The Plot: Mann and Ferrarone have procedure in mind here, recalling the serial nature of TV shows and its usage of red herrings. Texas Killing Fields inches towards being its own creation as it goes but instead of delivering a novel plot, it sticks to familiar territory.

Detectives Souder (Worthington) and Heigh (Morgan) have just gotten done visiting the scene of a murder and dropping off neighborhood girl Anne (Moretz) at her mother Lucie’s (Lee) house when they get a call from Pam (Chastain), a detective from one county over about a disappearance in the killing fields. This doesn’t mean much in the moment but it will later on. In the meantime, Souder and Heigh work on their case which brings them to Rule (Clarke), who’s had encounters with Anne.

The movie has an unintegrated feel about it, there’s facets to the crime element and some characters like Rhino (Graham) that don’t gel with the plot at hand for extended periods of runtime which hurts the movie’s already tangential connections. Once the 40-minute mark rolls around, Texas Killing Fields links all three detectives by way of the body found in the killing fields and the plot gains cohesion as the officers pool their efforts on finding the killer. From there, they narrow their suspects and once they get too close to one of them, Anne is kidnapped and the killer gets bold, forcing the officers into the fields to stop the next murder before it happens.

When the movie makes sense its plot is decent, occupying its characters with a familiar story that builds and ends far better than it starts. When it doesn’t make sense, the writing doesn’t seem to be the culprit, it’s the edit.

The Characters: Ferrarone includes a lot of characters to watch in Texas Killing Fields and just enough in the way of character to differentiate them from other potboilers. It’s Mann’s direction of the quiet scenes and the actors that do the heavy lifting alongside a few exchanges between them that Ferrarone could’ve used more of that elevate the characters here.

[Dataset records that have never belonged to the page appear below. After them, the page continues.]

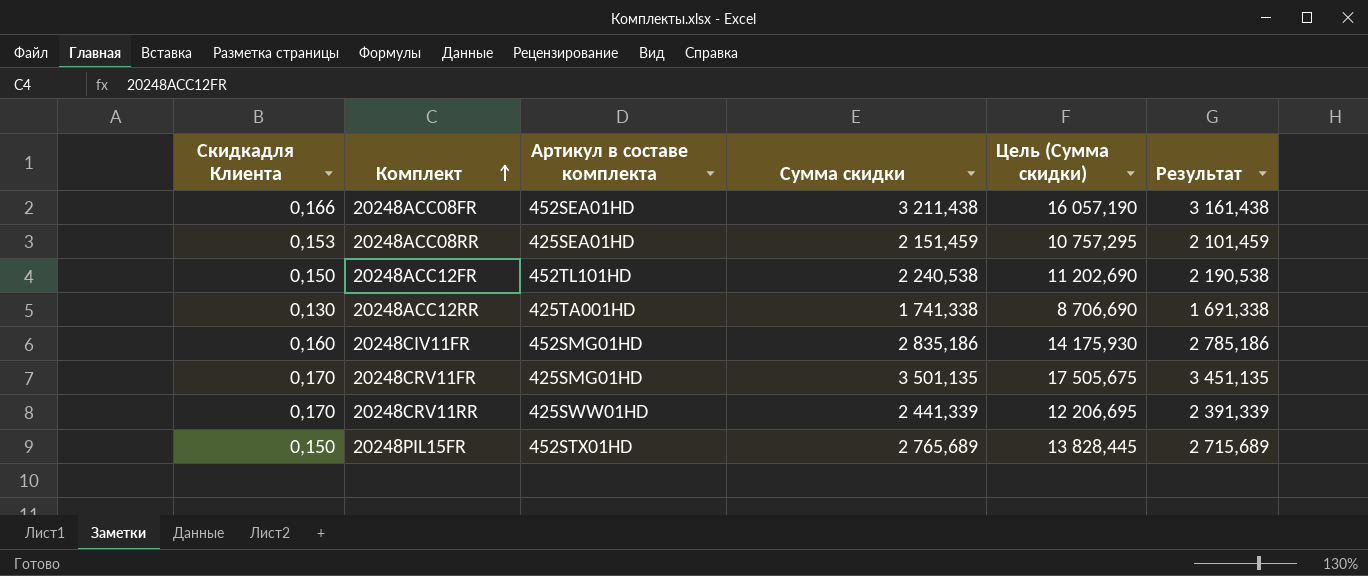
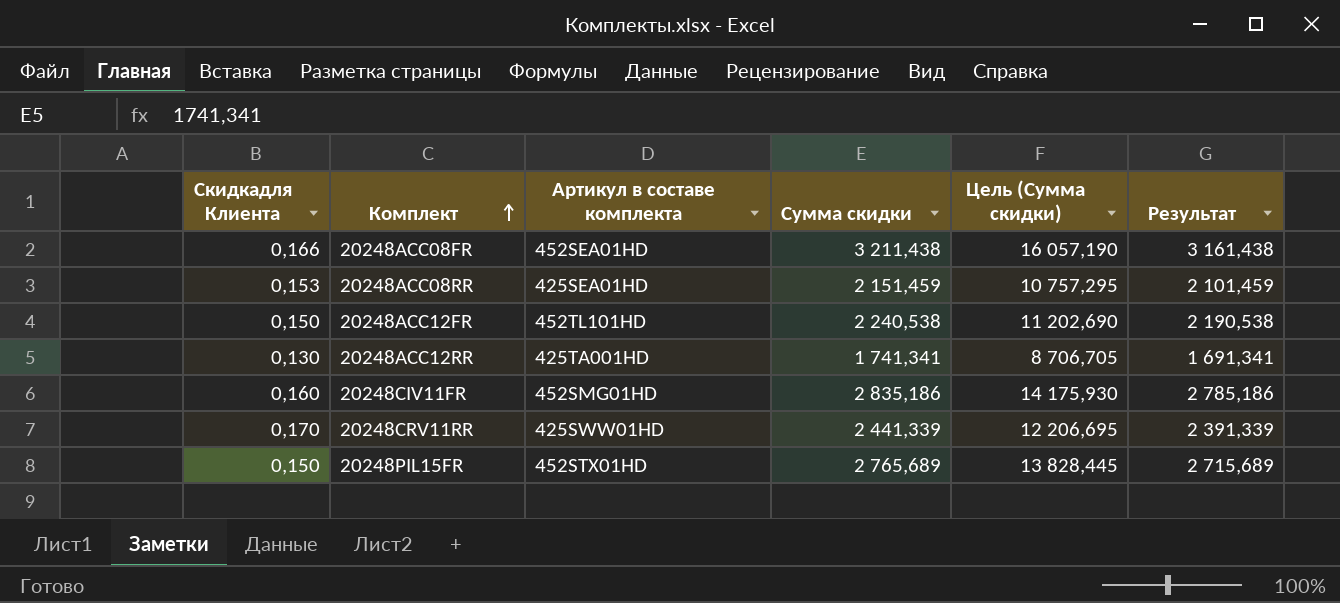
row 20248CRV11FR: 0,170 | 425SMG01HD | 3 501,135 | 17 505,675 | 3 451,135 -> none
20248ACC12RR | Сумма скидки: 1 741,338 -> 1 741,341
20248ACC12RR | Цель (Сумма скидки): 8 706,690 -> 8 706,705
20248ACC12RR | Результат: 1 691,338 -> 1 691,341

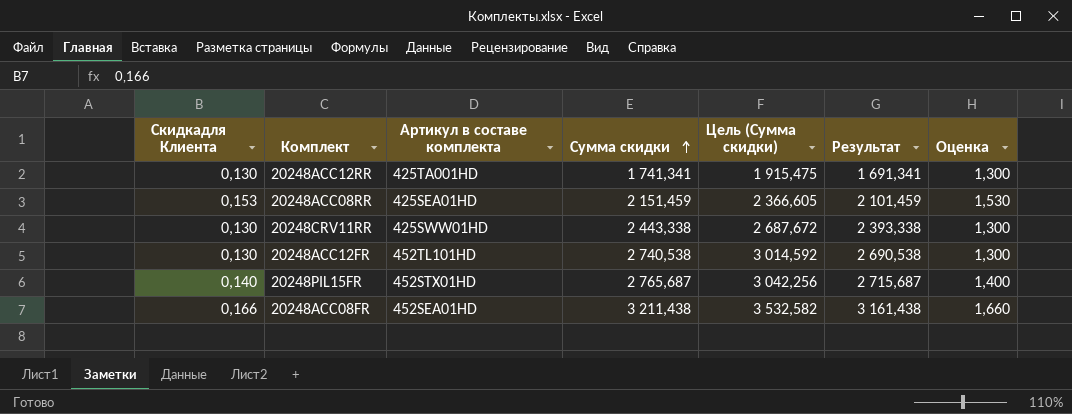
row order: Комплект ascending -> Сумма скидки ascending
column Цель (Сумма скидки) | formula: [Сумма скидки] * 5 -> [Сумма скидки] * 1,1
column Оценка | formula: none -> [Скидкадля Клиента] * 10
row 20248CIV11FR: 0,160 | 452SMG01HD | 2 835,186 | 14 175,930 | 2 785,186 -> none
20248CRV11RR | Скидкадля Клиента: 0,170 -> 0,130
20248CRV11RR | Сумма скидки: 2 441,339 -> 2 443,338
20248CRV11RR | Результат: 2 391,339 -> 2 393,338
20248ACC12FR | Скидкадля Клиента: 0,150 -> 0,130
20248ACC12FR | Сумма скидки: 2 240,538 -> 2 740,538
20248ACC12FR | Результат: 2 190,538 -> 2 690,538
20248PIL15FR | Скидкадля Клиента: 0,150 -> 0,140
20248PIL15FR | Сумма скидки: 2 765,689 -> 2 765,687
20248PIL15FR | Результат: 2 715,689 -> 2 715,687

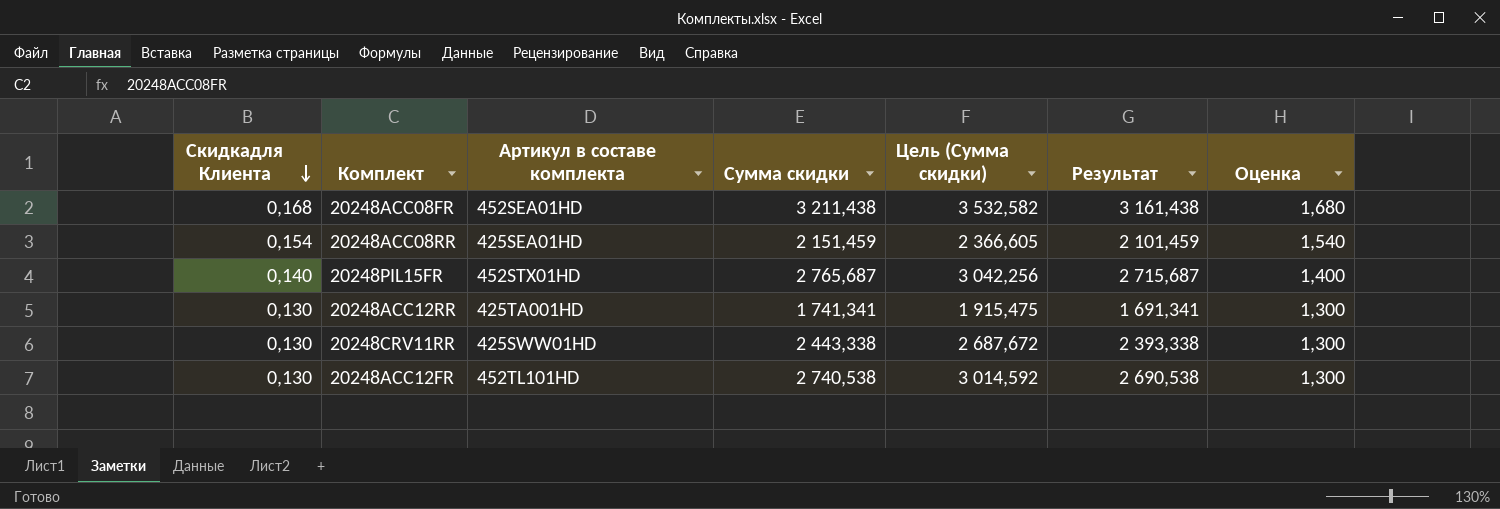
row order: Сумма скидки ascending -> Скидкадля Клиента descending
20248ACC08FR | Скидкадля Клиента: 0,166 -> 0,168
20248ACC08FR | Оценка: 1,660 -> 1,680
20248ACC08RR | Скидкадля Клиента: 0,153 -> 0,154
20248ACC08RR | Оценка: 1,530 -> 1,540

Souder is the most hardened of the bunch, trying to stick to doing his job and nothing more by avoiding attachment to any one of the cases he takes on. Every time someone confronts him about the way he carries himself or how stringent he is about not getting involved in the affairs of other counties, he doesn’t take it well, which isn’t explained further but the implications are clear enough. He’s pushed now ex-wife Pam away with his drinking and loner attitude as most other situations result in his aggressively rigid methods.

Heigh is almost the opposite, frequently getting pulled into other investigations outside his jurisdiction if it means he can help solve a case in any way. There’s a brief discussion about his time in New York that points towards why he decided to come to Texas but it’s cut short in the edit. Still, it’s clear that he’s the idealist of the three detectives, praying for each victim and expecting more positive results than negative, which gives him and Souder a point of contention. Pam is somewhere in between, showing the devotion to her cases that Heigh does with the aggression that Souder has. She doesn’t get much but she works well as a gap bridger between her male counterparts.

It’s the side characters that struggle in Texas Killing Fields. Whether that comes from something lacking in the script or multiple things left on the cutting room floor is hard to pinpoint, but Anne, Lucie, Rule, and an unnamed contact that Heigh uses for cellphone pinging are left with little to do. Anne lives in a broken home, frequently kicked out by Lucie and supervised by Heigh or Rhino and has dreams of leaving, but that’s as far as it goes for any of those aforementioned characters.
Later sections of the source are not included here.